Kemudian masalah bagaimana mengubah rutinitas menjadi karpet merah muncul. Untuk itu, pemerintah mengeluarkan Undang-Undang Nomor 11 Tahun 2020 tentang Penciptaan Lapangan Kerja. Inti dari undang-undang tersebut mencakup pembentukan ekosistem investasi, masalah perizinan berusaha, kemudahan berusaha, dan inisiatif lain yang mendukung daya tarik investasi. Kekhawatiran telah dikemukakan bahwa undang-undang tersebut tidak pro-lingkungan. Ini adalah tuduhan serius yang harus dihadapi selama implementasinya.
Sementara investasi memainkan peran strategis yang penting dan oleh karena itu dikejar, Indonesia juga telah memberlakukan standar untuk memastikan bahwa hanya mereka yang menguntungkan negara yang disambut, diakomodasi dan difasilitasi. Ide ini mencakup konsep pembangunan berkelanjutan dalam kerangka Agenda 2030 untuk Pembangunan Berkelanjutan yang diluncurkan oleh Perserikatan Bangsa-Bangsa pada tahun 2015. Tujuan dari agenda tersebut adalah untuk mengentaskan kemiskinan dan menempatkan dunia pada jalur perdamaian, kemakmuran, dan kesempatan bagi semua. di planet yang sehat. Ini memberikan 17 Tujuan Pembangunan Berkelanjutan (SDGs). Tujuan 8 secara khusus berkaitan dengan pertumbuhan ekonomi yang berkelanjutan.
Sesuai dengan Tujuan Pembangunan Berkelanjutan, pemerintah Indonesia telah menerbitkan Peraturan Presiden Nomor 59 Tahun 2017 tentang Pelaksanaan Pencapaian Tujuan Pembangunan Berkelanjutan. SDGs juga telah diarusutamakan ke dalam Rencana Pembangunan Jangka Menengah Nasional Indonesia periode 2020-2024 melalui Keputusan Presiden Nomor 18 Tahun 2020.

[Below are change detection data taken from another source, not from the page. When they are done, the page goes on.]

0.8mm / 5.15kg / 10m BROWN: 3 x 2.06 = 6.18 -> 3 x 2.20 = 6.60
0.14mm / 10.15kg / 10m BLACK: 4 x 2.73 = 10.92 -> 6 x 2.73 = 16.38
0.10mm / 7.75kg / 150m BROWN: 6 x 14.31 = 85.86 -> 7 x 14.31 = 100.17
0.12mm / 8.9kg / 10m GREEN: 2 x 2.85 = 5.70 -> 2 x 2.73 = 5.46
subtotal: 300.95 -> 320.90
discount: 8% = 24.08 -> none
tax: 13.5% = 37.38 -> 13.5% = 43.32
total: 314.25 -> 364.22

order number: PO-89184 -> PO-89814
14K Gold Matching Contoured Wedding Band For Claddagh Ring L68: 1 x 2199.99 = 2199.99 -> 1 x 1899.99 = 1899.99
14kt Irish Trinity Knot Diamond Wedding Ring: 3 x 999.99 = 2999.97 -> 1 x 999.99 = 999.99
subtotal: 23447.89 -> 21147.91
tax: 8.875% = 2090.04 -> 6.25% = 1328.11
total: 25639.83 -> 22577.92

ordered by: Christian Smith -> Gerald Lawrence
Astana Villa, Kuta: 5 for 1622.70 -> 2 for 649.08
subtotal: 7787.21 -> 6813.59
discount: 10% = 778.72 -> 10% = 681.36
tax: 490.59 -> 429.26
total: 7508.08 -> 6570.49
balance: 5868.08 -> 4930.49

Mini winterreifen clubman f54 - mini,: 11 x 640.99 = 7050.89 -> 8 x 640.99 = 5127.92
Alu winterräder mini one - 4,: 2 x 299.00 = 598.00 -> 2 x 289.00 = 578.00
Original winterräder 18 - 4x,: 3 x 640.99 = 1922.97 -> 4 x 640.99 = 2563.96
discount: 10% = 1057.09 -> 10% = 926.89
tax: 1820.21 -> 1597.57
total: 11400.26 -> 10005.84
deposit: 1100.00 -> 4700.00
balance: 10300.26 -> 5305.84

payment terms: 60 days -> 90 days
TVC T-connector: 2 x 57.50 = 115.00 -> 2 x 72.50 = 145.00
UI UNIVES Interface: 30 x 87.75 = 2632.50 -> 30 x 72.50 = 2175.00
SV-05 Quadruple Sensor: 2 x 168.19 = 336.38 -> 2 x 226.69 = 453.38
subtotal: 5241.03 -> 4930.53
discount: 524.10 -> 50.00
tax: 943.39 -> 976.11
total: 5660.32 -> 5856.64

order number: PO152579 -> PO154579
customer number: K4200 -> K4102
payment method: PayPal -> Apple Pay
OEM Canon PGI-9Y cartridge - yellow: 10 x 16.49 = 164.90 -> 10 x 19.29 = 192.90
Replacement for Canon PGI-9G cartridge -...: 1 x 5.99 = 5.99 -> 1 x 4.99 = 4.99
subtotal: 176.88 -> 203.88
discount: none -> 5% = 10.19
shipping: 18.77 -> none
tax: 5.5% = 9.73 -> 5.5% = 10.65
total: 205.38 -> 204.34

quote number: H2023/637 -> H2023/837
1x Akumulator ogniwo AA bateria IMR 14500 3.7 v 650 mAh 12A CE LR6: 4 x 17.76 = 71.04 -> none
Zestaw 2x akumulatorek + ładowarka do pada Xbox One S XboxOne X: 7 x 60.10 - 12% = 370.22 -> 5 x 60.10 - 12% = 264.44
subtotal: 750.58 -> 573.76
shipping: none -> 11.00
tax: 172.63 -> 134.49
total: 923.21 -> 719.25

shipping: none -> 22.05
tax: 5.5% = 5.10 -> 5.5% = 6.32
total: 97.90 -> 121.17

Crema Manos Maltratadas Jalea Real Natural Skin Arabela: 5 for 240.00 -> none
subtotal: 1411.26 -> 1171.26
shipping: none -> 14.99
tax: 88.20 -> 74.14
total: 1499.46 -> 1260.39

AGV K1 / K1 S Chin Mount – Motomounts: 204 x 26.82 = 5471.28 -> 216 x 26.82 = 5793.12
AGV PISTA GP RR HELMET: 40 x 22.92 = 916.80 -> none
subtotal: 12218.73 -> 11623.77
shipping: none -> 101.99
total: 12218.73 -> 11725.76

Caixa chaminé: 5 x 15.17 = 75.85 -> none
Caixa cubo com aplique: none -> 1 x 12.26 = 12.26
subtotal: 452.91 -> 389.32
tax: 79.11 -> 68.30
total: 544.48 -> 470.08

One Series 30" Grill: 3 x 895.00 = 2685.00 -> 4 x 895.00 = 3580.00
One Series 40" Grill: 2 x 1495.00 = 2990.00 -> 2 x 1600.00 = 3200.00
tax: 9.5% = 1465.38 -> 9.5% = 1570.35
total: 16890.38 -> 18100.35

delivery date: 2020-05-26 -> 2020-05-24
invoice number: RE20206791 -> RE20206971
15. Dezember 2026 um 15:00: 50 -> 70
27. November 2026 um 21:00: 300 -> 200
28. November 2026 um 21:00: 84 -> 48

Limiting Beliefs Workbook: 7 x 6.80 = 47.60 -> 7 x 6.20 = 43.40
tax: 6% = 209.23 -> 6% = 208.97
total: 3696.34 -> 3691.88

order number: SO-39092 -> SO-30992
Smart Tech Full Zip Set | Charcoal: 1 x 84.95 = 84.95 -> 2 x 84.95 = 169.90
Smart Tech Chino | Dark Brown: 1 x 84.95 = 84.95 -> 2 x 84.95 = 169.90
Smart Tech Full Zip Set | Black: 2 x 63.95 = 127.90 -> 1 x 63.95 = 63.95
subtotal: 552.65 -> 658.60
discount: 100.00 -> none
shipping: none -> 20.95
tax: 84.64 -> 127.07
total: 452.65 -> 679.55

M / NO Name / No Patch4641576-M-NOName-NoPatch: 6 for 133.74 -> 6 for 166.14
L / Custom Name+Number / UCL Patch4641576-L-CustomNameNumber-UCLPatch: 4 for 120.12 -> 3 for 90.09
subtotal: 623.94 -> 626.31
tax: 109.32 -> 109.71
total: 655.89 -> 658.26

Laporan Tujuan Pembangunan Berkelanjutan PBB 2020 menyoroti dampak mendalam dan luas dari Covid-19 di dunia. Salah satu pelajaran berharga dari pandemi Covid-19 adalah pemulihan dari krisis harus dilakukan dengan ekonomi yang lebih hijau. Praktik ekonomi seperti itu, bersama dengan memberikan kesehatan dan kesejahteraan kepada publik, akan membantu mempromosikan dan mempercepat pembangunan ekonomi sosial masyarakat secara keseluruhan. Keserakahan mungkin terdengar bagus, tetapi pada akhirnya hijau adalah hal yang hebat.
–
Fabian Buddy Pascoal adalah mahasiswa PhD di School of Environmental Studies di Universitas Indonesia dan partner di Dentons HPRP Law Firm.
Pendapat yang diungkapkan dalam artikel ini adalah dari penulis.
“Pemikir jahat. Sarjana musik. Komunikator yang ramah hipster. Penggila bacon. Penggemar internet amatir. Introvert.”